In the case of the Zuñis, the author has had, from the first, a suspicion, which he took occasion to communicate to Professor F. W. Putnam three years since, that these individuals were of the class called by Father Lafitau “hommes habillés en femme,” and referred to with such frequency by the earliest French and Spanish authorities. This suspicion has been strengthened by correspondence lately received from Professor Bandelier which is, however, suppressed at the request of the latter.

In this connection, the student should not fail to read the remarkable contribution of A. B. Holder, M. D., of Memphis, Tennessee, in the New York Medical Journal of Dec. 7, 1889, entitled “The Boté: description of a peculiar sexual perversion found among the North American Indians.”

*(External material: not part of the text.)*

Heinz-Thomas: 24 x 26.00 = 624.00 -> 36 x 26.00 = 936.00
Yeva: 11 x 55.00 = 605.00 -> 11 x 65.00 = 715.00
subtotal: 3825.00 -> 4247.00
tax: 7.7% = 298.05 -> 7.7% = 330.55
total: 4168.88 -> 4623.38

An explanation of the “hommes habillés en femme,” may be suggested in the following from Boas, descriptive of certain religious dances of the Eskimo: “Those who were born in abnormal presentations, wear women’s dresses at this feast, and must make their round in a direction opposite to the movement of the sun.”—(“The Central Eskimo,” Franz Boas, in Sixth Annual Report, Bureau of Ethnology, Washington, D. C., 1888, p. 611.)

IV.
THE COMMEMORATIVE CHARACTER OF RELIGIOUS FESTIVALS.

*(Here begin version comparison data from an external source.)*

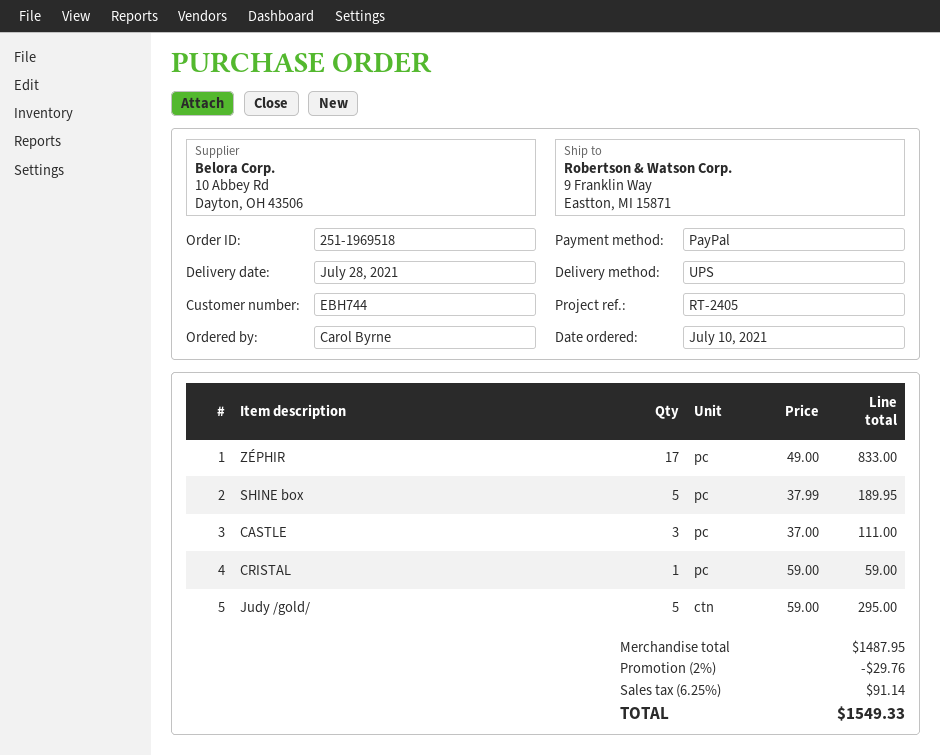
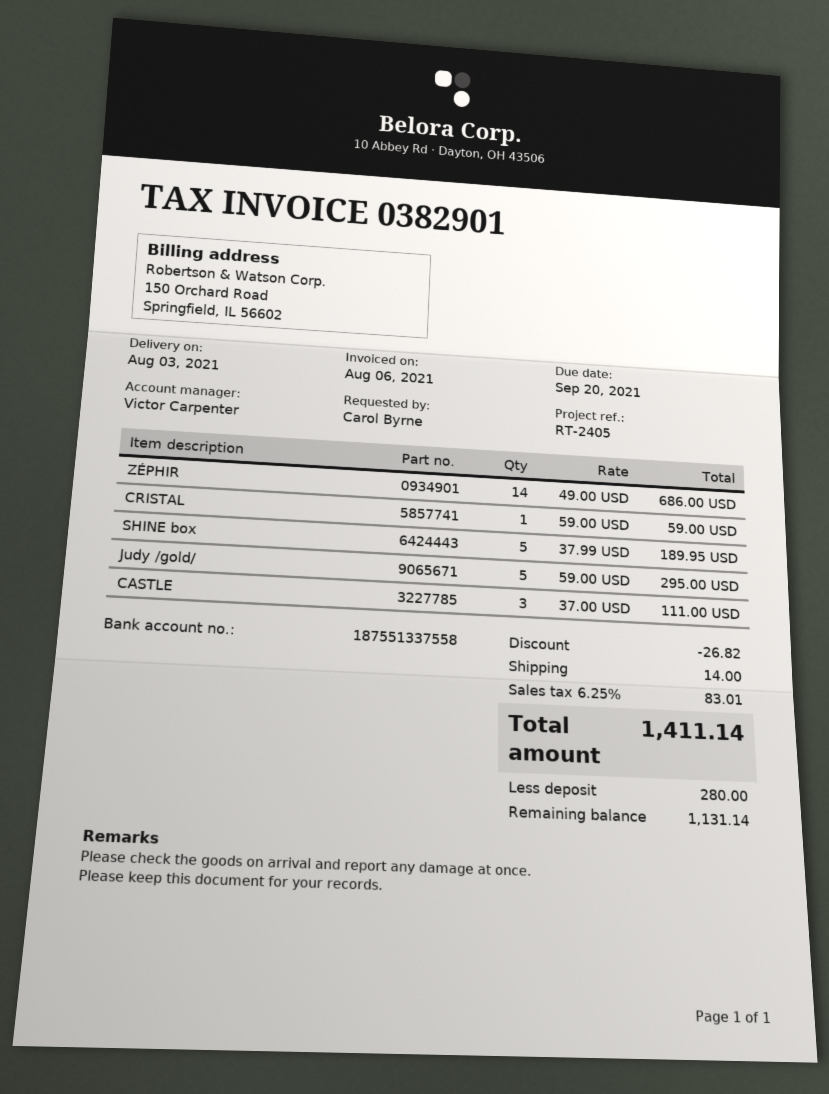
delivery date: 2021-07-28 -> 2021-08-03
ZÉPHIR: 17 x 49.00 = 833.00 -> 14 x 49.00 = 686.00
discount: 29.76 -> 26.82
shipping: none -> 14.00
tax: 6.25% = 91.14 -> 6.25% = 83.01
total: 1549.33 -> 1411.14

The opinion expressed above concerning the commemorative character of religious festivals echoes that which Godfrey Higgins enunciated several generations ago. The learned author of “Anacalypsis” says that festivals “accompanied with dancing and music” ... “were established to keep in recollection victories or other important events.” (Higgins’ “Anacalypsis,” London, 1810, vol. ii. p. 424.) He argues the subject at some length on pages 424-426, but the above is sufficient for the present purpose.

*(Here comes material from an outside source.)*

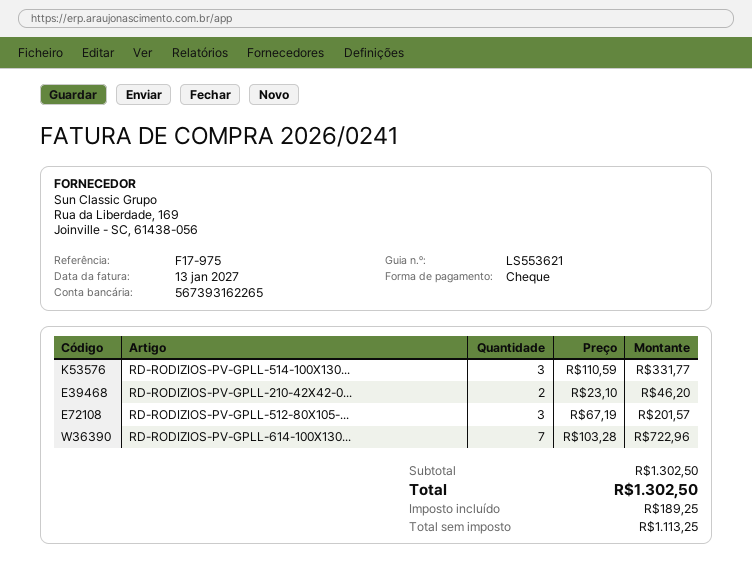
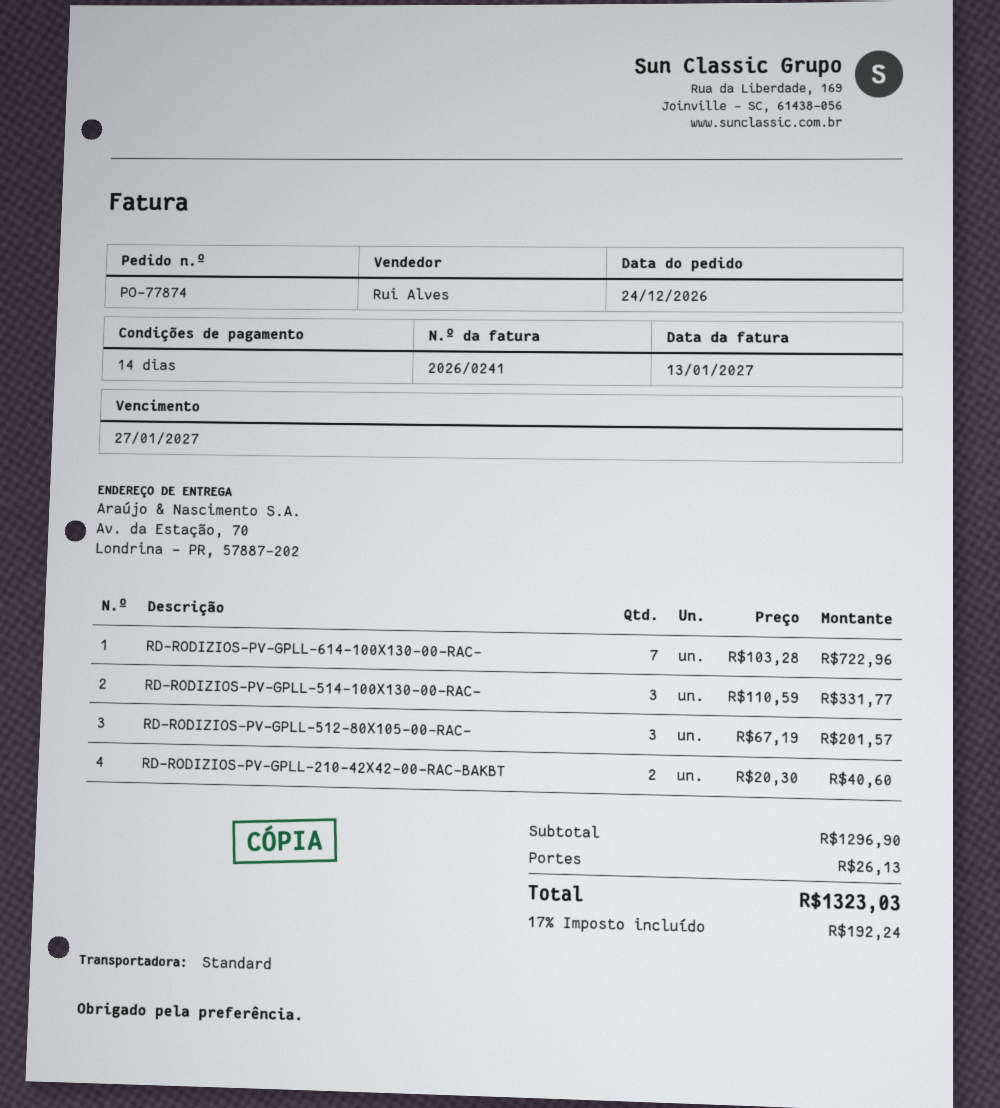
RD-RODIZIOS-PV-GPLL-210-42X42-0...: 2 x 23.10 = 46.20 -> 2 x 20.30 = 40.60
subtotal: 1302.50 -> 1296.90
shipping: none -> 26.13
tax: 189.25 -> 192.24
total: 1302.50 -> 1323.03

“In the religious rites of a people I should expect to find the earliest of their habits and customs.”—(Idem, vol. i. p. 15.)

Applying the above remark to the Zuñi dance, it may be interpreted as a dramatic pictograph of some half-forgotten episode in tribal history. To strengthen this view by example, let us recall the fact that the army of Crusaders under Peter the Hermit was so closely beleaguered by the Moslems in Nicomedia in Bithynia that they were compelled to drink their own urine. We read the narrative set out in cold type. The Zuñis would have transmitted a record of the event by a dramatic representation which time would incrust with all the veneration that religion could impart.

The authority for the above statement in regard to the Crusaders is to be found in Purchas, “Pilgrims,” lib. 8, cap. 1, p. 1191. Neither Gibbon nor Michaud expresses this fact so clearly, but each speaks of the terrible sufferings which decimated the undisciplined hordes of Walter the Penniless and Peter, and reduced the survivors to cannibalism.

The urine of horses was drunk by the people of Crotta while besieged by Metellus.—(See, in Montaigne’s Essays, “On Horses,” cap. xlviii.; see also, in Harington, “Ajax”—“Ulysses upon Ajax,” p. 42.)

Shipwrecked English seamen drank human urine for want of water. (See in Purchas, vol. iv. p. 1188.) In the year 1877 Captain Nicholas Nolan, Tenth Cavalry, while scouting with his troop after hostile Indians on the Staked Plains of Texas, was lost; and as supplies became exhausted, the command was reduced to living for several days on the blood of their horses and their own urine, water not being discovered in that vicinity.—(See Hammersley’s Record of Living Officers of the United States Army.)

History is replete with examples of the same general character; witness the sieges of Jerusalem, Numantia, Ghent, the famine in France under Louis XIV., and many others.